Firefox 3D Canvas FPS Engine
axonis writes "Benjamin Joffe has developed Canvascape - "3D Walker", a simple javascript browser based 3D first person game engine that shows off the capabilities of the Canvas tag found in Firefox, Safari and Opera. " Don't expect much except a proof of concept ;)
Yay, a platform-independent way of senselessly killing innocent people! What's next, "Grand Theft Auto: Firefox <canvas>"?
Creative misinterpretation is your friend.
[In case it's slashdotted, the walkthrough looks like a standard FPS, with an M4 being held].
Then we have the last line of text:
This game is being developed but doesn't have much direction at this time, to make a suggestion email me. The gun is copyright by FarCry but is only here temporarily until I model the weapon set. Sydney Wedding Video and DVD
Wedding Video? Crazy Aussies...
-- Is "Sig" copyrighted by www.sig.com?
Now include a Wiki environment and people can dynamically built and develop on the levels. Looks nice, really.
FYI, Firefox only works from 1.5 onwards (Gecko 1.8), and Opera 8.5 doesn't work (anyone testing 9.0 could tell if it works or not?)
"The way we can tell it's C# instead of Haskell is because it's nine lines instead of two." -- wadler
May I point out that Canvas tag is only supported in Firefox 1.5, and not the current stable release 1.0.7.
This game is being developed but doesn't have much direction at this time, to make a suggestion email me.
I hear Jack Thompson recently had some ideas.
I guess we've found a purpose for those 8 core CPU's we've been hearing about...
Jerry
http://www.cyvin.org/
Its funny to see things popup that have been done before but with standards that never made it....

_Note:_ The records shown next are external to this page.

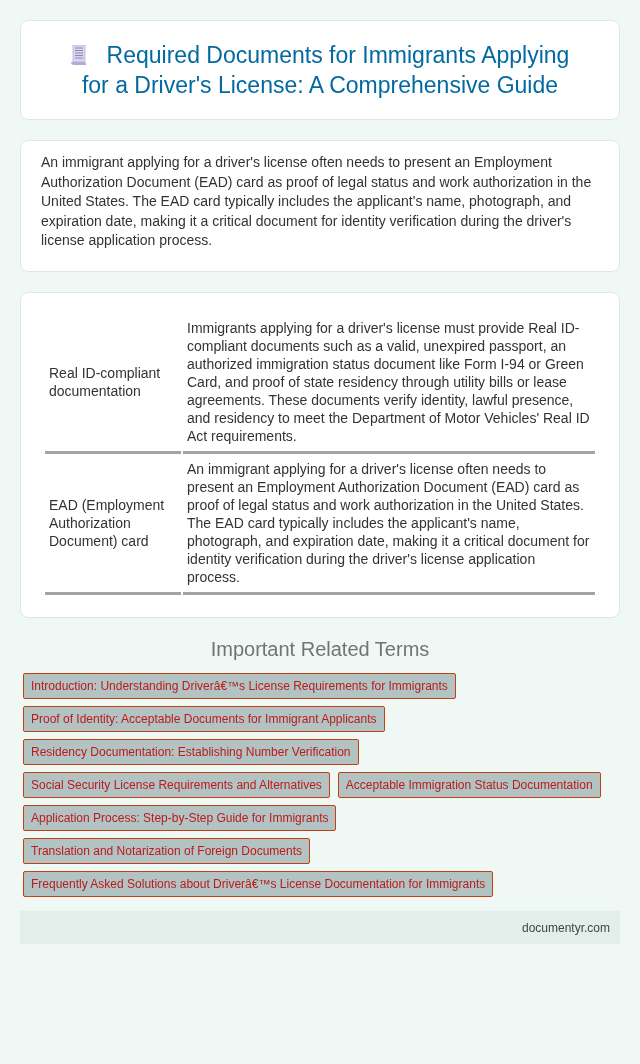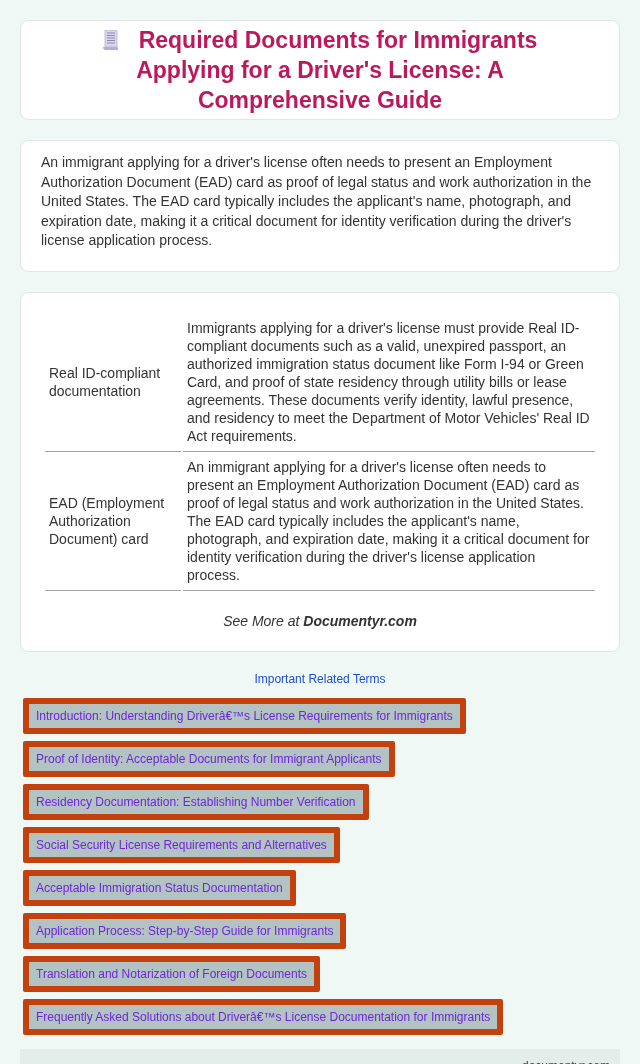"Required Documents for Immigrants" .title { color: #be185d -> #0369a1; font-weight: bold -> normal }
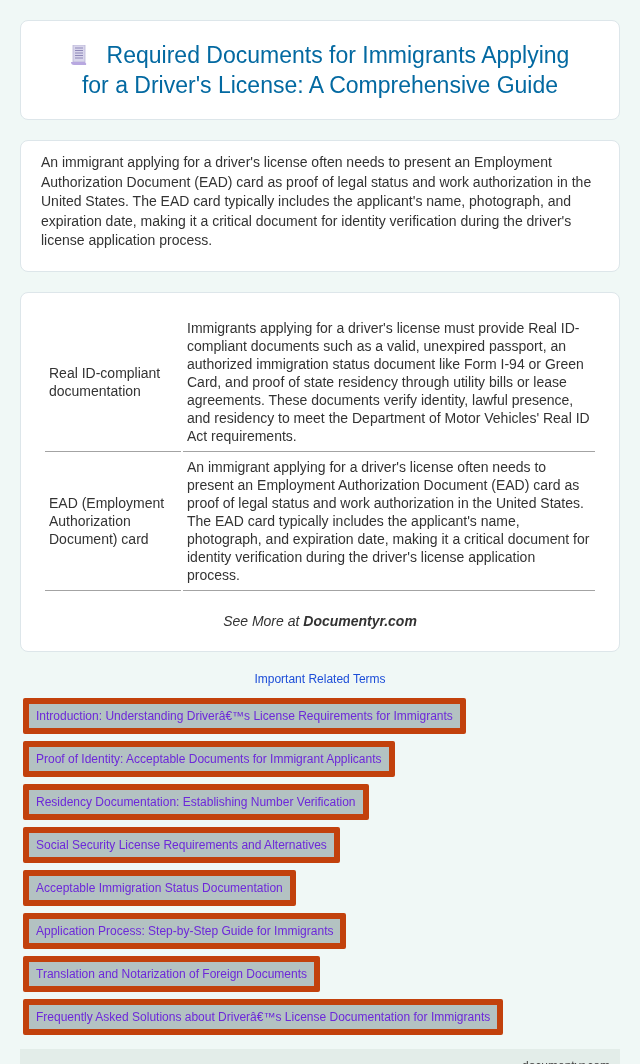"Immigrants applying for a driver's" td { border-bottom: 1px solid #a3a3a3 -> 3px solid #a3a3a3 }
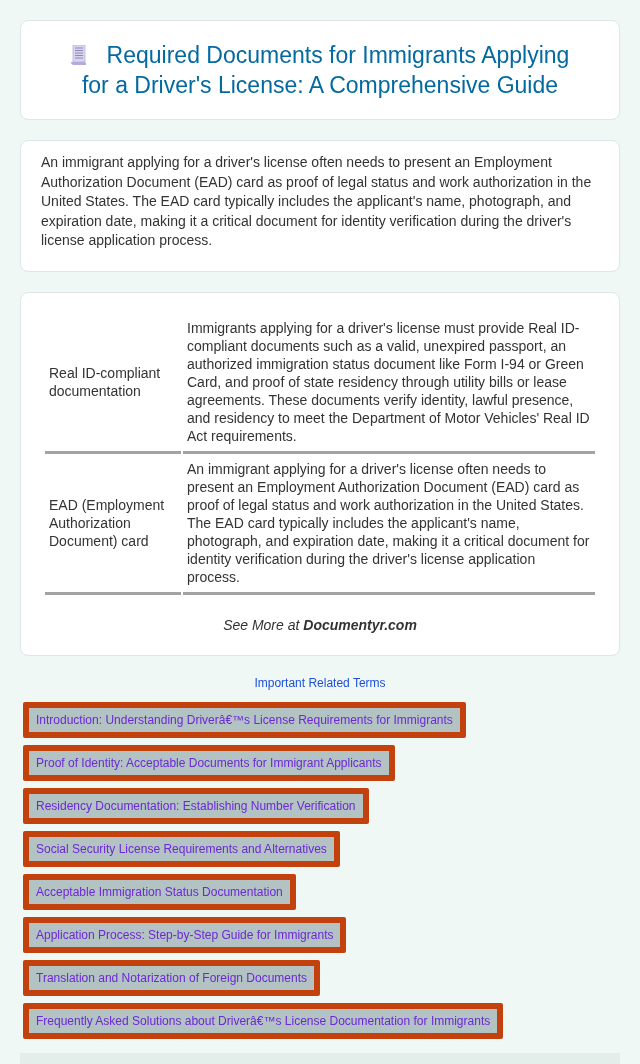"See More at Documentyr.com" div.see-more { html: <div> <span>See More at </span><b>Documentyr.com</b> </div> -> none }
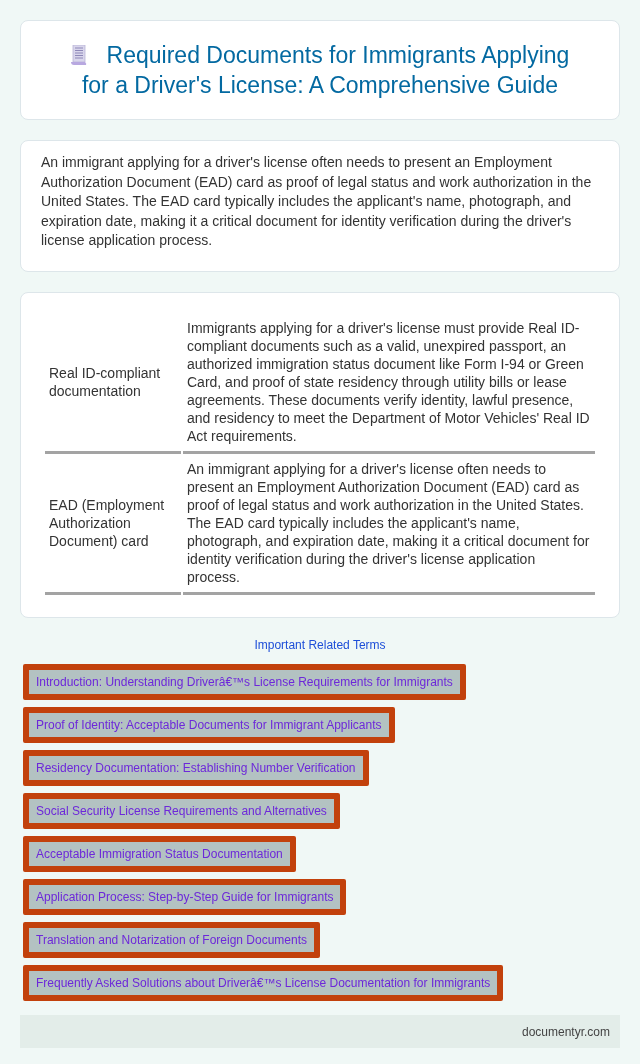"Important Related Terms" .related-title { color: #1d4ed8 -> #737373; font-size: 12px -> 20px }
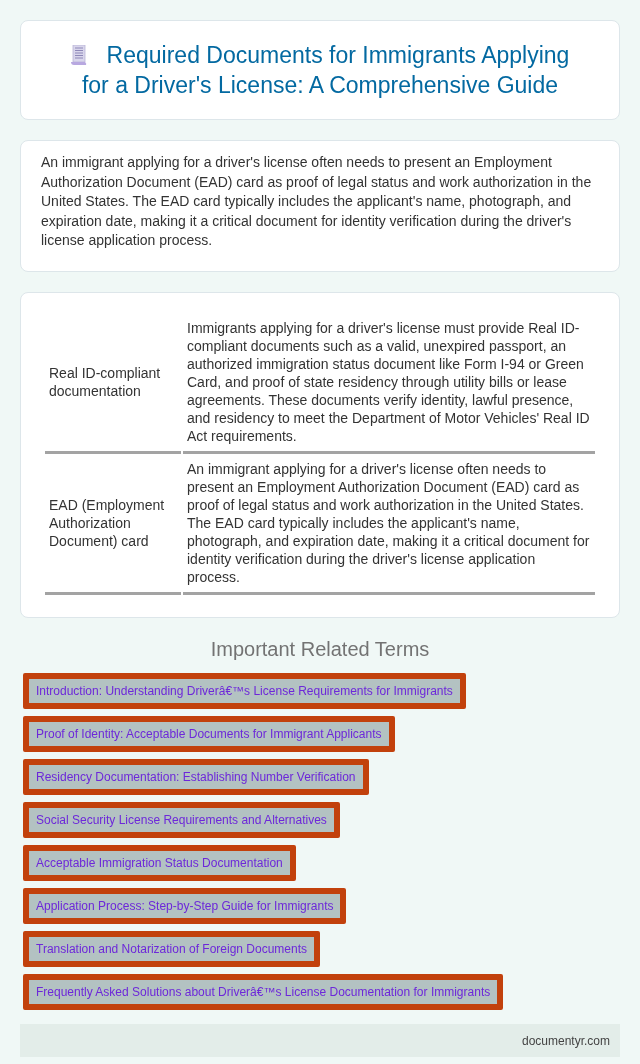"Introduction: Understanding Driverâ€™s" .tag { border: 6px solid #c2410c -> 1px solid #c2410c; color: #6d28d9 -> #b91c1c }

It's because Opers's implementation of is at very early stage (JS in Opera is very fast). Since Opera helps to standari[zs]e <canvas> you can expect that they will aim for a pretty decent implementation.
And of course this technology will NEVER be used for ads.
And so Java3d takes yet another hit. It's always interesting and amazing to me that games in web browsers using things like java3d never really took off. It's probably all due to the loading times, and the ammount of content you'd have to send via http. I mean, look at modern games, one of the huge differneces is the ammount of memory modern video cards have for textures, hundreds of megabytes of textures. Could you imagine having to put that kind of strain on a webserver? It would simply be imposssible! While certainly neat, this will likely become an novelty. Even for things like demonstrations on websites of products, there's flash out there. But, i digress, yet another thing you can do via javascript hacks. Bravo! let the interoperability headaches abound....
I was just looking at the api and this has applications outside games. Think graphics programs; of course, nothing like Photoshop, but enough to allow doing images in a browser. Why use Dia as a standalone app when you can have a collaborative version in a browser?
It's coming..
> It would take you months to do that in assembler, and half a day to do it in C.
Imprecise. If considering only a specific platform and no existing libraries, you're even completely wrong: Coding ASM is significantly more time-consuming than coding C, but the difference is 3-5 times "only".
Obviously, with C, you get a higher level of abstraction, therefore more reusability, portability, etc.
> Then the C code would end up faster because compiler optimizations are faster than anything a person could hope to do,
Depends on the platform. Hardly anybody is able to optimize for speed a modern x86 processor "by hand", but RISCs and even some CISCs like the 68000 are another story. I have been programming for years as a hobby on the 68000 processor, and I have seen:
* GCC missing completely obvious CSEs: a global array used about ten times in a row, the compiler won't put its address into a register even if it has many spare ones;
* GCC not using the instruction set possibilities (10-byte code instead of 4-byte code, and that spills one more register; bad code related to local variables on the stack; etc.);
* GCC completely messing up a calling convention that should be more optimized ( saves&restores on a register that isn't even changed);
* etc.
Wonder why a number of not-very-powerful embedded platforms, like calculators, are still partly programmed in ASM...
There may be more appropriate compilers for those processors, but hey, GCC is supposed to be portable, and it has (had, they deprecated some useful things like casts-as-lvalues in GCC 4.0) cool extensions that most other compilers don't have.
> and it would be portable too.
If you use external libraries like the SDL, yes. Otherwise, no, not more than ASM.